The M.17 was Willy Messerschmitt's first aircraft to be produced commercially. It was a two-seat, all-wood monoplane with open cockpits. For power, it could be fitted with either a 24-hp ABC Scorpion or a 30-hp Bristol Cherub. It had a top speed of 93 mph and a landing speed of 40 mph.
The M.17 was a very successful design and won several sport flying events in 1924 and 1925. For those of you who want more information on Willy Messerschmitt, go to your local I ibrary and ask for Messerschmitt, Aircraft Designer, by Armand van lshoven, Doubleday & Co.

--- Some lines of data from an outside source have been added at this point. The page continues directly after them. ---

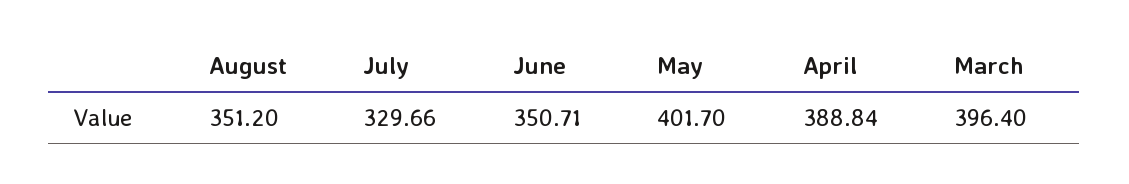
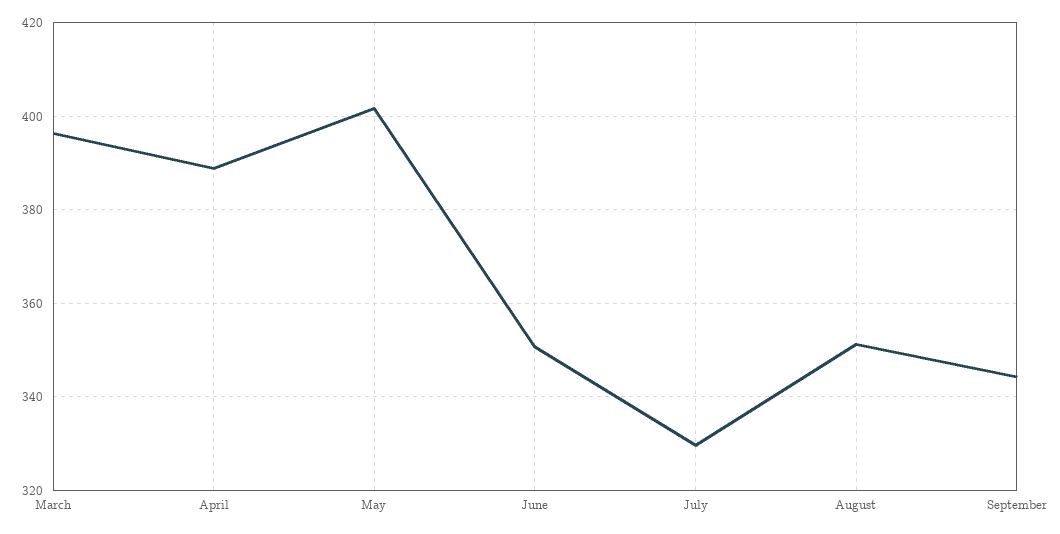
September: none -> 344

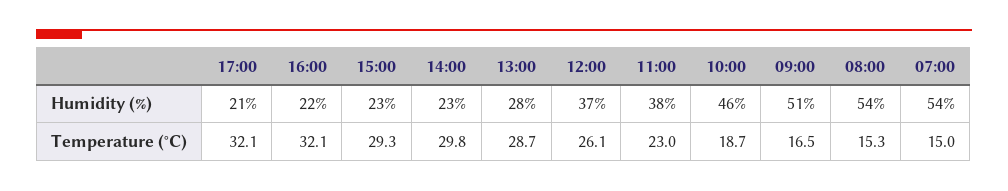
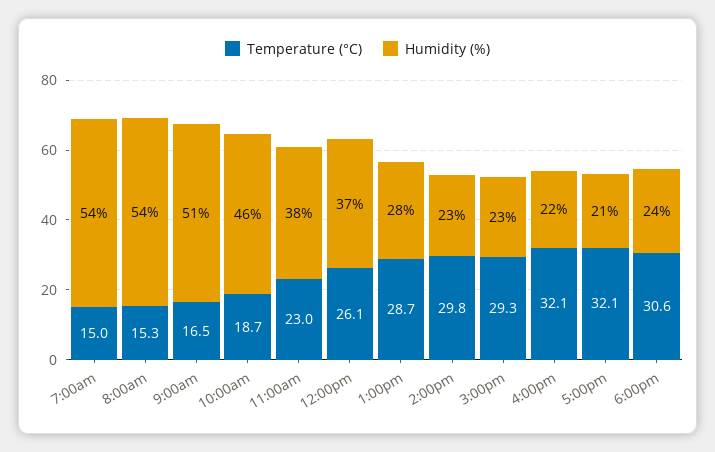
Temperature (°C), 6:00pm: none -> 30.6
Humidity (%), 6:00pm: none -> 24

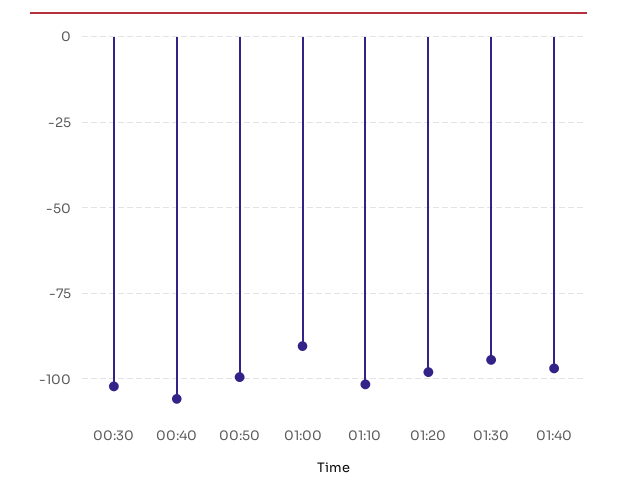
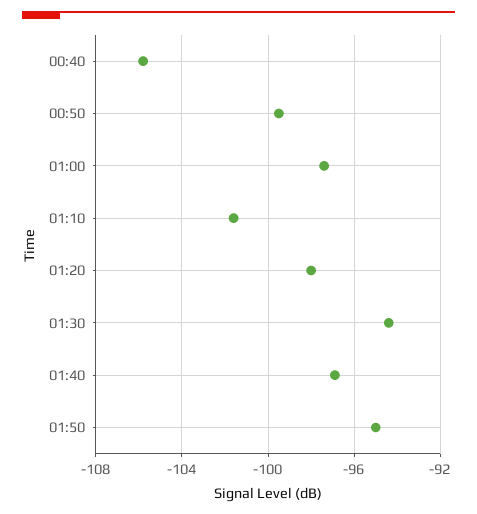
00:30: -102.5 -> none
01:00: -90 -> -97.5
01:50: none -> -95

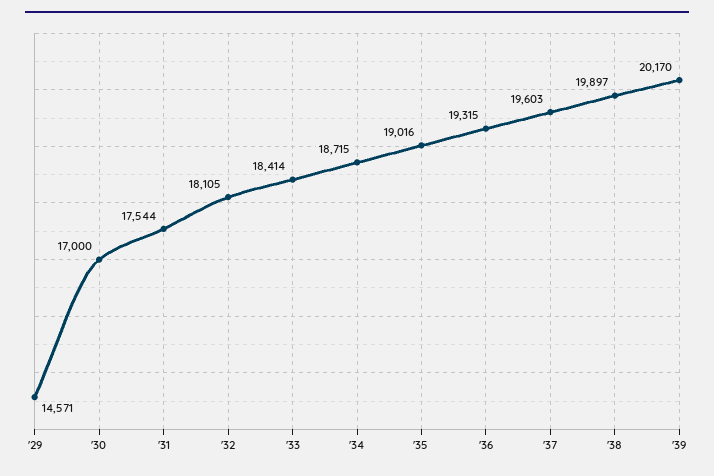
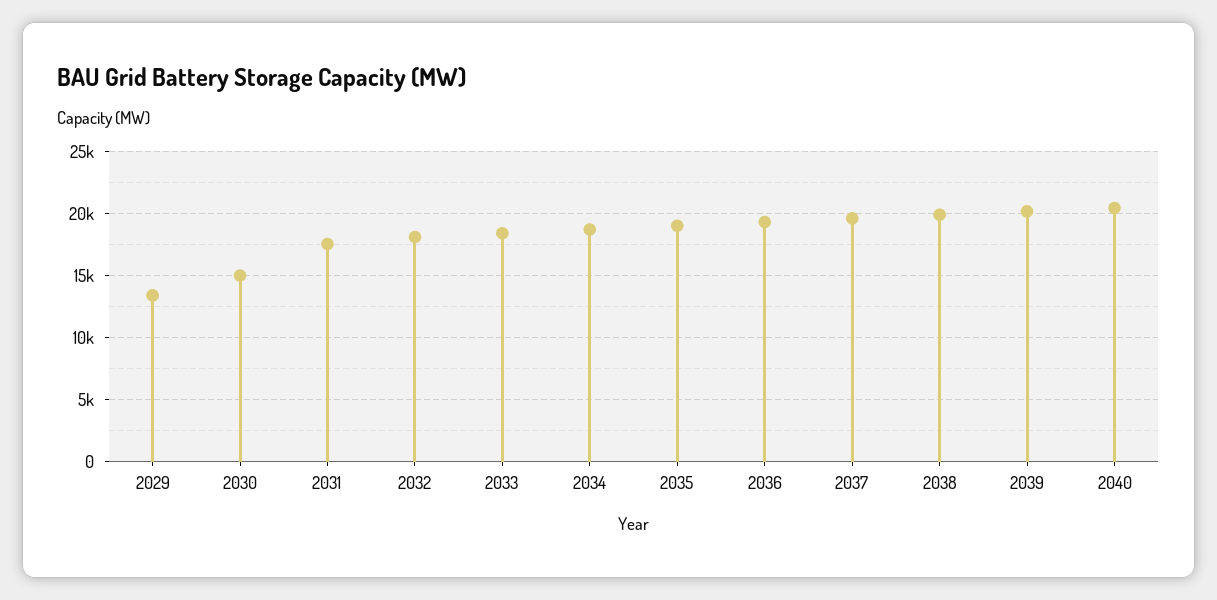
'29: 14571 -> 13500
'30: 17000 -> 15000
2040: none -> 20500

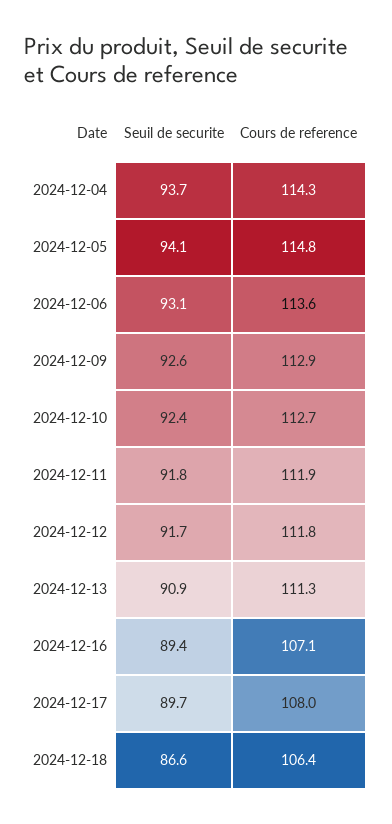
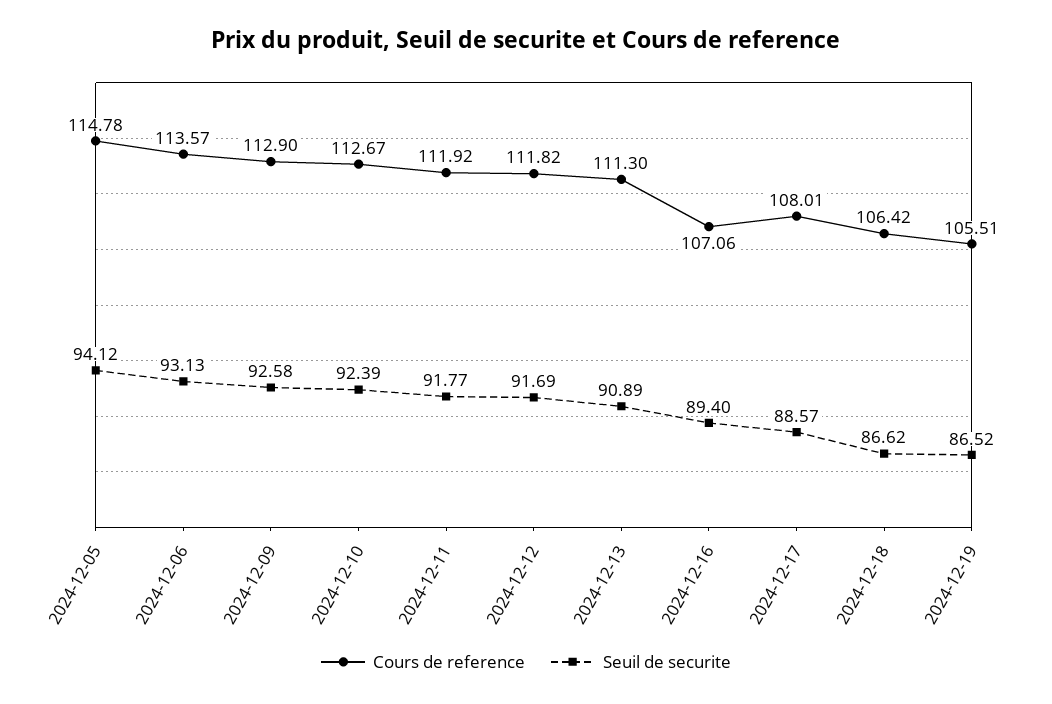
Seuil de securite, 2024-12-04: 93.7 -> none
Cours de reference, 2024-12-04: 114.3 -> none
Seuil de securite, 2024-12-17: 89.7 -> 88.57
Cours de reference, 2024-12-19: none -> 105.51
Seuil de securite, 2024-12-19: none -> 86.52

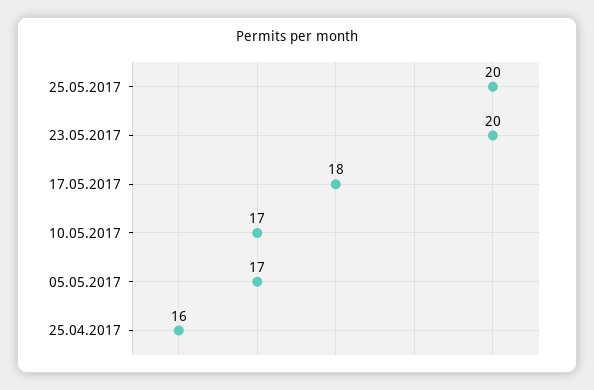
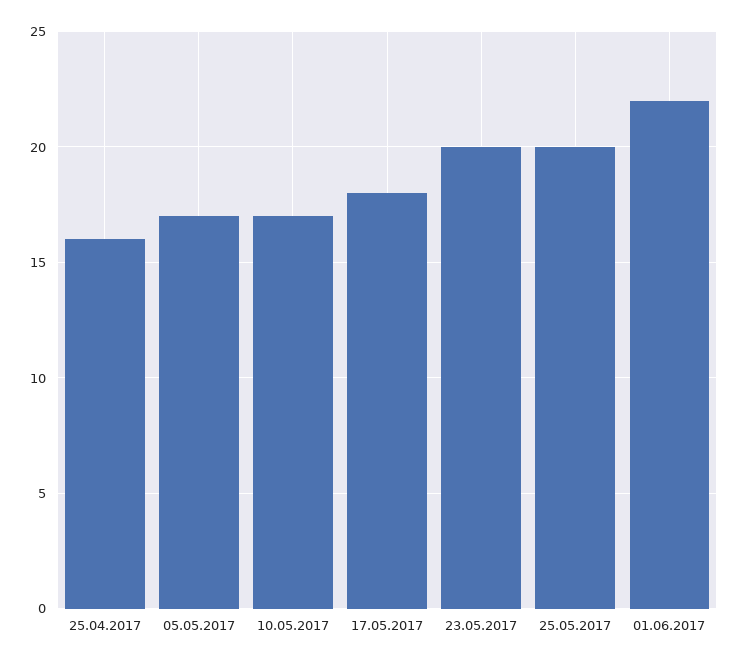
01.06.2017: none -> 22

CONSTRUCTION: Care should be taken in choosing the wood for this model. Mine came out at 17 ounces. I made no particular effort to build light, and I'm confident that with a little care, you will be able to hold the weight at or below the required mini-mum of 16.2 ounces. The M.17 is simple to build for a scale model, and anyone who has built two or three models should have no problem building this one. Do take the time at the hobby shop to carefully pick out your wood. I usually go through the whole supply of each size I need, looking at each piece to make sure I get pieces that are straight and of the proper strength and weight. Carefully study the plans, reading all the notes, before beginning construction.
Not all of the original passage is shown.